The Kleiner Jasmunder Bodden belongs to the North Rügen Bodden and is a water body on the southern edge of the Baltic Sea in the German state of Mecklenburg-Vorpommern. It is a bodden, a type of lagoon that occurs in northern Europe especially on the coast of Pomerania. It is around seven kilometres long and five kilometres across at its widest point, but in places it is considerably narrower. It has an area of 28.4 square kilometres.
The Grabow is a bodden - a lagoon-like waterbody - off the Baltic Sea south of the Zingst and Großer Werder peninsulas and the island group of Kleiner Werder.
The tiny uninhabited German island of Gänsewerder lies in the Schaproder Bodden, a lagoon on the Baltic Sea coast, 400 metres east of the Gellen Peninsula on Hiddensee. It is part of the Western Pomerania Lagoon Area National Park and is out of bounds to the public. The surface of Gänsewerder is flat, sandy and damp, and only reeds and small plants grow there. There is a small pond in the northeast of the island. The island has an oval shape and slopes along its longer axis from southwest to northeast. It measures about 328 by 155 metres and has an area of some 4 hectares. When the national park was established, Gänsewerder was a coastal nesting area for birds, but is no longer. The island of Fährinsel off Hiddensee, which is inhabited by several species of bird, is managed as one area along with the Gellen and Gänserwerder.
The Vitter Bodden is a type of lagoon called a bodden between the northern part of the island of Hiddensee to the west and north and the peninsula of Bug, the Wieker Bodden and the northern part of the Schaprode peninsula to the east. In the north the bodden borders on the Bay of Libben on the open Baltic Sea and in the south on the Schaproder Bodden.
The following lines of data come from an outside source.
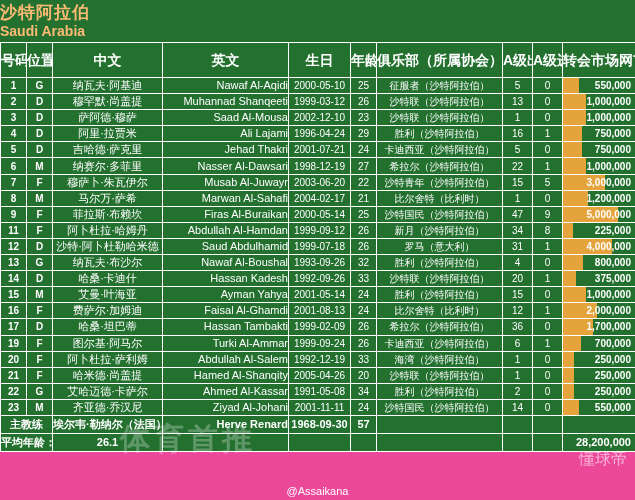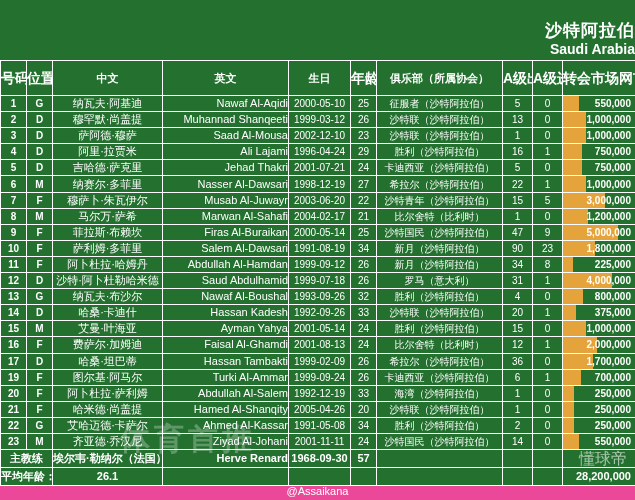--- a/index.html
+++ b/index.html
@@ -11,23 +11,23 @@
     position:relative;
   }
   .sheet{
     width:635px;height:500px;
     background:#23702f;
     box-sizing:border-box;
     display:flex;flex-direction:column;
     position:relative;
   }
   .title-block{
-    text-align:right;
-    color:#ffffff;
-    padding-top:21px;
+    text-align:left;
+    color:#fdba74;
+    padding-top:3px;
     padding-bottom:2px;
   }
   .title-cn{
     font-size:17px;font-weight:bold;letter-spacing:1px;line-height:20px;
   }
   .title-en{
     font-size:14px;font-weight:bold;line-height:17px;
   }
   table{
     border-collapse:collapse;
@@ -40,21 +40,21 @@
     color:#ffffff;
     text-align:center;
     padding:0;
     line-height:11px;
     overflow:hidden;
     white-space:nowrap;
   }
   thead th{
     background:#23702f;
     font-weight:bold;
-    font-size:11px;
+    font-size:14px;
     height:34px;
     vertical-align:middle;
   }
   thead th.small{
     font-size:14px;
     line-height:11px;
   }
   tbody tr{height:16.1px;}
   td.num{font-weight:bold;}
   td.pos{font-weight:bold;}
@@ -250,32 +250,20 @@
           <td class="cn">菲拉斯·布赖坎</td>
           <td class="en">Firas Al-Buraikan</td>
           <td>2000-05-14</td>
           <td>25</td>
           <td>沙特国民（沙特阿拉伯）</td>
           <td>47</td>
           <td>9</td>
           <td class="value"><span class="bar" style="width: 76%;"></span><span class="val-txt">5,000,000</span></td>
         </tr>
         <tr>
-          <td class="num">10</td>
-          <td class="pos">F</td>
-          <td class="cn">萨利姆·多菲里</td>
-          <td class="en">Salem Al-Dawsari</td>
-          <td>1991-08-19</td>
-          <td>34</td>
-          <td>新月（沙特阿拉伯）</td>
-          <td>90</td>
-          <td>23</td>
-          <td class="value"><span class="bar" style="width: 44%;"></span><span class="val-txt">1,800,000</span></td>
-        </tr>
-        <tr>
           <td class="num">11</td>
           <td class="pos">F</td>
           <td class="cn">阿卜杜拉·哈姆丹</td>
           <td class="en">Abdullah Al-Hamdan</td>
           <td>1999-09-12</td>
           <td>26</td>
           <td>新月（沙特阿拉伯）</td>
           <td>34</td>
           <td>8</td>
           <td class="value"><span class="bar" style="width: 14%;"></span><span class="val-txt">225,000</span></td>

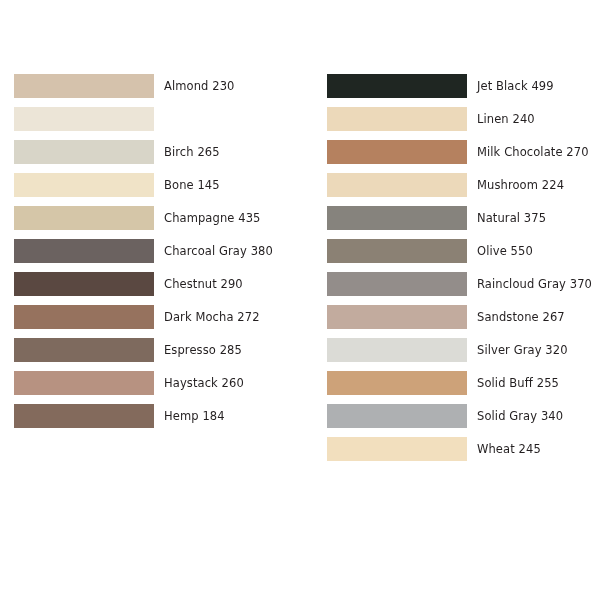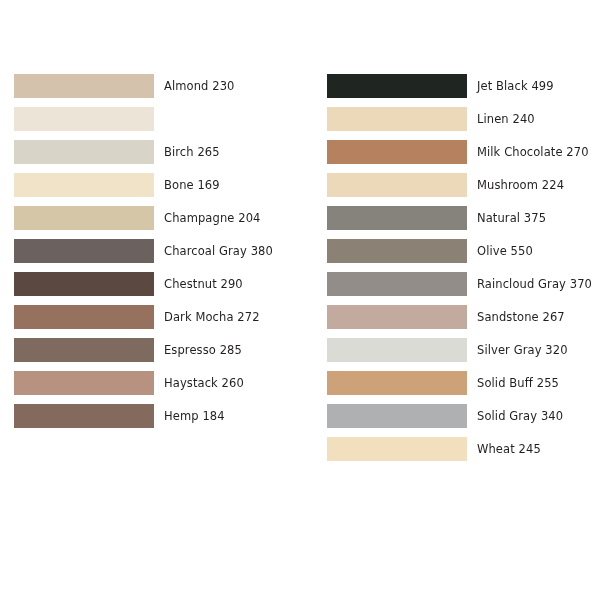--- a/index.html
+++ b/index.html
@@ -82,25 +82,25 @@
       </div>
       <div class="swatch-row">
         <div class="swatch-chip" style="background: rgb(236, 229, 215);"></div>
       </div>
       <div class="swatch-row">
         <div class="swatch-chip" style="background: rgb(216, 213, 200);"></div>
         <div class="swatch-label">Birch 265</div>
       </div>
       <div class="swatch-row">
         <div class="swatch-chip" style="background: rgb(240, 227, 199);"></div>
-        <div class="swatch-label">Bone 169</div>
+        <div class="swatch-label">Bone 145</div>
       </div>
       <div class="swatch-row">
         <div class="swatch-chip" style="background: rgb(213, 198, 168);"></div>
-        <div class="swatch-label">Champagne 204</div>
+        <div class="swatch-label">Champagne 435</div>
       </div>
       <div class="swatch-row">
         <div class="swatch-chip" style="background: rgb(107, 98, 96);"></div>
         <div class="swatch-label">Charcoal Gray 380</div>
       </div>
       <div class="swatch-row">
         <div class="swatch-chip" style="background: rgb(90, 72, 65);"></div>
         <div class="swatch-label">Chestnut 290</div>
       </div>
       <div class="swatch-row">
It is one of the West Rügen Bodden.
Kirr is an island in the Darss-Zingst Bodden Chain south of the Zingst Peninsula on the German Baltic Sea coast. It is separated from the peninsula by the Zingster Strom. The island is a nature reserve within the Western Pomerania Lagoon Area National Park. It was formerly and is sometimes still called Großer Kirr or Große Kirr. This is to distinguish it from the northwestern part of the island, which was still a separate albeit much smaller island in the Zingster Strom in the second half of the 20th century, that used to be called Kleiner Kirr or Kleine Kirr.
The peninsula of Großer Werder lies southwest of the Hiddensee, west of the island of Bock and is joined to the peninsula of Zingst to the east. It belongs to the district of Vorpommern-Rügen in northeast Mecklenburg-Vorpommern in Germany.
The German Baltic Sea island of Mährens is uninhabited and lies between the islands of Rügen and Ummanz off the coast of Mecklenburg-Western Pomerania. It is only around 150 × 100 metres across and up to 3 metres above sea level. Together with its two, rather larger, neighbours, Liebes and Urkevitz, as well as the smaller Wührens, the island lies within the Western Pomerania Lagoon Area National Park and, as a bird reserve, it is out-of-bounds to unauthorised persons.
The German Baltic Sea island of Wührens lies between the much larger islands of Rügen and Ummanz. Its maximum extent measures 230 by 80 metres and it has an area of 1.73 hectares, rising just about sea level. It is uninhabited and only grass-covered. It is surrounded by the neighbouring islands of Liebes to the west, Urkevitz to the east and Mährens to the north. It is the smallest of the four islands in the channels of Wittenberger and Focker Strom.
The island of Bock lies in the Baltic Sea southwest of the island of Hiddensee and east of the peninsula of Zingst. It belongs to the municipality of Groß Mohrdorf in the northeast German state of Mecklenburg-Vorpommern.